This Space for Rent

Grrr!

Grrrr!

The shifting on the kit bike’s rear wheel has been periodically funky (a couple of the middle gears need to be nudged when shifting up) and after riding around Powell & Clatsop Buttes & Mount Tabor I took a look and realized that I had the rear wheel in a bit crooked (the rear triangle was a tiny bit offset to the DS, but that’s not why the wheel was crooked – the wheel was crooked because I hand-fabricated an axle end for the 7-8 speed White hub I was using – I bought it cheaply on ebay because it was missing the no-longer-made-by-white axle end – and didn’t put an axle stub on my replacement. So over time the NDS end of the axle would slide backwards and crook everything out of alignment) and when I straightened it out the wheel was shifted noticably towards the NDS.

No problem; I’ve a truing stand, so it’s just a matter of carefully – because of the handmade axle end – putting the wheel in and then sliding the rim sideways by tightening the DS spokes and loosening the NDS spokes.

A good idea up until one of the spokes went PING and the nipple started spinning freely on the end of the spoke.

One of the NDS spokes.

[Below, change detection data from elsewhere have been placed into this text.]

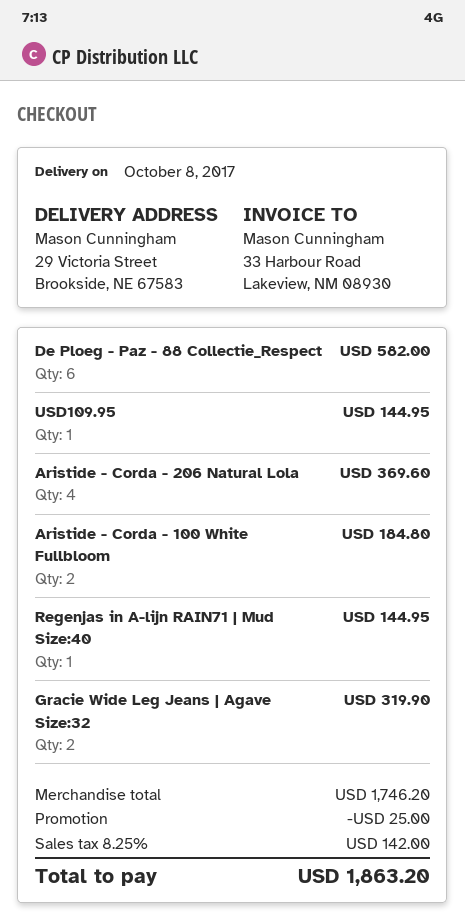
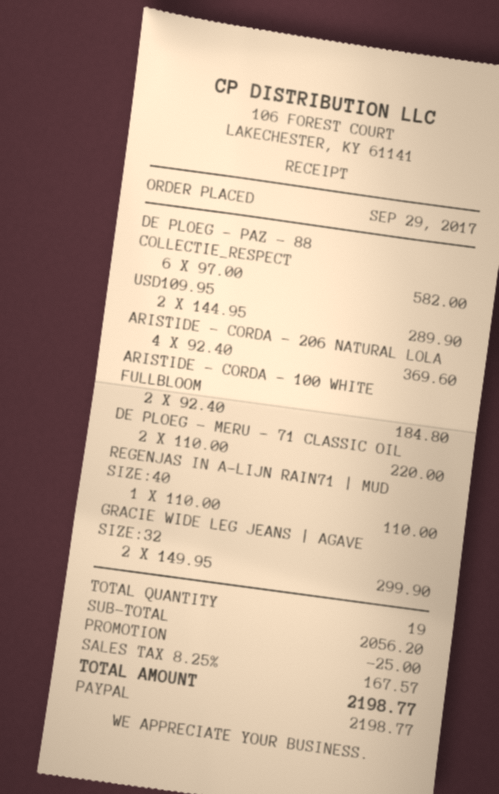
USD109.95: 1 for 144.95 -> 2 for 289.90
Regenjas in A-lijn RAIN71 | Mud Size:40: 1 for 144.95 -> 1 for 110.00
Gracie Wide Leg Jeans | Agave Size:32: 2 for 319.90 -> 2 for 299.90
DE PLOEG - MERU - 71 CLASSIC OIL: none -> 2 for 220.00
subtotal: 1746.20 -> 2056.20
tax: 8.25% = 142.00 -> 8.25% = 167.57
total: 1863.20 -> 2198.77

One of the “already not very tensioned because it was an NDS spoke on a hub that I’d narrowed to 128mm by fabricating a short axle end” NDS spokes.

Sigh. At least some nice driver had given me a pair of spare wheels by running his car into the bicycle that had them attached to it, which means that the 700D CR-18 rims that I bought from Kevin Brightbill quite a few years ago are now sitting on yet another 650b machine (the Murray Baja Experience!, the GT, then the born-again Trek, then the Mountainhack, and now the kit bike. The only machine these wheels haven’t been on so far is Russell’s Kogswell.) And this will give me an excuse to completely unlace that wheel and relace it with the air valve centered in a spoke window instead of being offset two spokes to the left.

But an NDS spoke? Where did enough tension come from to have it strip the threads out of a nipple?